Segment Start: Extracted material

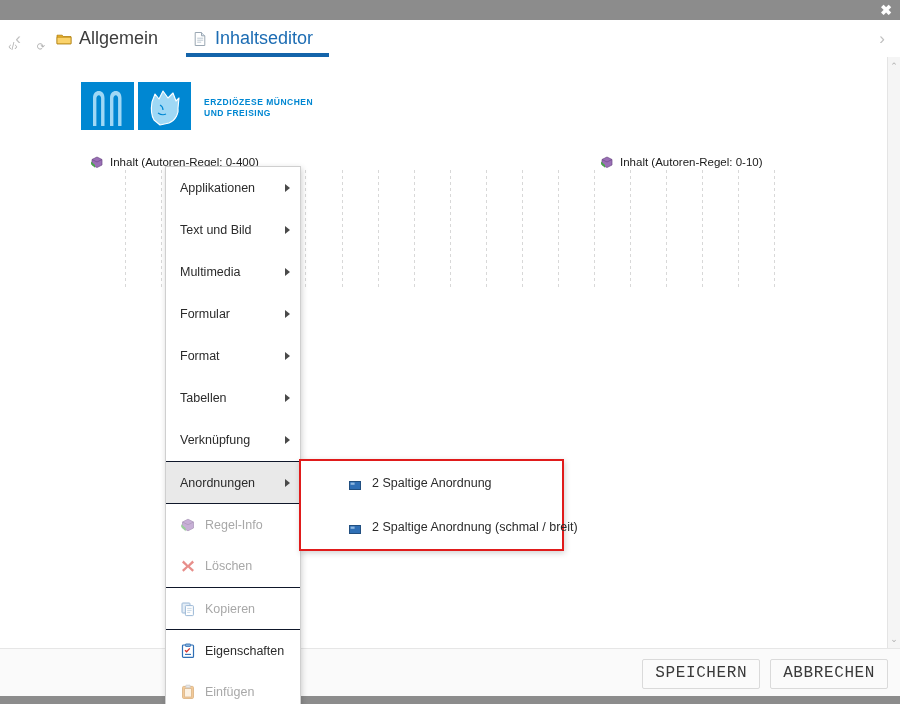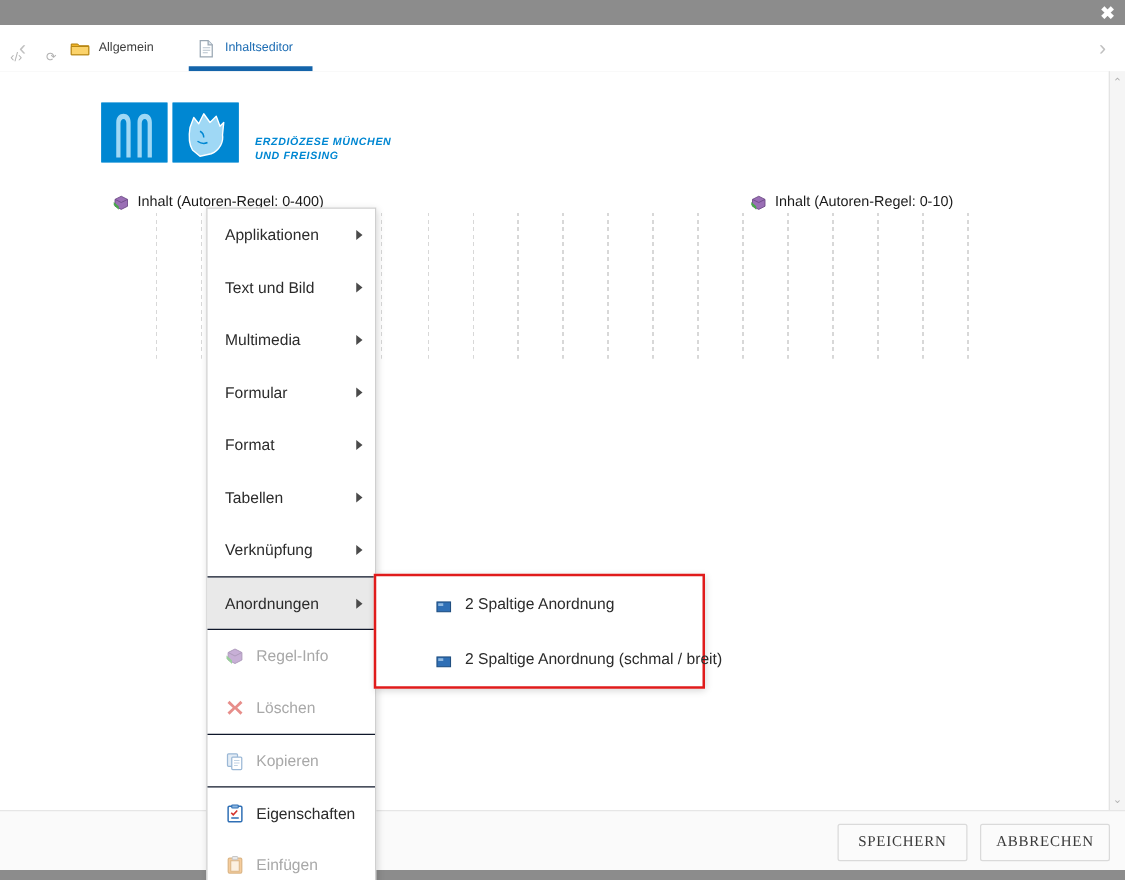--- a/index.html
+++ b/index.html
@@ -71,21 +71,21 @@
     display: flex;
     align-items: stretch;
   }
   .tab {
     position: relative;
     display: flex;
     align-items: center;
     gap: 7px;
     padding: 0 22px 0 12px;
     height: 37px;
-    font-size: 10px;
+    font-size: 18px;
     color: #3d3d3d;
     cursor: pointer;
     user-select: none;
     white-space: nowrap;
   }
   .tab.active { color: #1c6cb3; }
   .tab.active::after {
     content: "";
     position: absolute;
     left: 6px; right: 6px; bottom: 0;
@@ -107,23 +107,22 @@
     left: 0; top: 0;
     width: 890px;
     height: 591px;
   }
 
   
   .logo {
     position: absolute;
     left: 81px; top: 25px;
     display: flex;
-    align-items: flex-end;
+    align-items: center;
     gap: 4px;
-    font-style: italic;
   }
   .logo-sq {
     width: 53px; height: 48px;
     background: #0087d2;
     display: block;
   }
   .logo-txt {
     margin-left: 9px;
     margin-top: 4px;
     font-size: 8.5px;
@@ -224,24 +223,24 @@
     display: flex;
     gap: 10px;
   }
   .fbtn {
     min-width: 78px;
     height: 28px;
     padding: 0 12px;
     background: #fbfbfb;
     border: 1px solid #dadada;
     border-radius: 2px;
-    font-size: 12px;
+    font-size: 16px;
     letter-spacing: 0.6px;
     color: #3a3a3a;
-    font-family: Liberation Serif, serif;
+    font-family: Liberation Mono, monospace;
     cursor: pointer;
     line-height: 26px;
     text-align: center;
     user-select: none;
   }
   .status-icons {
     position: absolute;
     left: 6px; top: 40px;
     display: flex;
     gap: 14px;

Segment End: Extracted material

▶ [Problem details] Copy all entries exactly; skip pictures.

▶ [Task response]
--- a/index.html
+++ b/index.html
@@ -71,21 +71,21 @@
     display: flex;
     align-items: stretch;
   }
   .tab {
     position: relative;
     display: flex;
     align-items: center;
     gap: 7px;
     padding: 0 22px 0 12px;
     height: 37px;
-    font-size: 10px;
+    font-size: 18px;
     color: #3d3d3d;
     cursor: pointer;
     user-select: none;
     white-space: nowrap;
   }
   .tab.active { color: #1c6cb3; }
   .tab.active::after {
     content: "";
     position: absolute;
     left: 6px; right: 6px; bottom: 0;
@@ -107,23 +107,22 @@
     left: 0; top: 0;
     width: 890px;
     height: 591px;
   }
 
   
   .logo {
     position: absolute;
     left: 81px; top: 25px;
     display: flex;
-    align-items: flex-end;
+    align-items: center;
     gap: 4px;
-    font-style: italic;
   }
   .logo-sq {
     width: 53px; height: 48px;
     background: #0087d2;
     display: block;
   }
   .logo-txt {
     margin-left: 9px;
     margin-top: 4px;
     font-size: 8.5px;
@@ -224,24 +223,24 @@
     display: flex;
     gap: 10px;
   }
   .fbtn {
     min-width: 78px;
     height: 28px;
     padding: 0 12px;
     background: #fbfbfb;
     border: 1px solid #dadada;
     border-radius: 2px;
-    font-size: 12px;
+    font-size: 16px;
     letter-spacing: 0.6px;
     color: #3a3a3a;
-    font-family: Liberation Serif, serif;
+    font-family: Liberation Mono, monospace;
     cursor: pointer;
     line-height: 26px;
     text-align: center;
     user-select: none;
   }
   .status-icons {
     position: absolute;
     left: 6px; top: 40px;
     display: flex;
     gap: 14px;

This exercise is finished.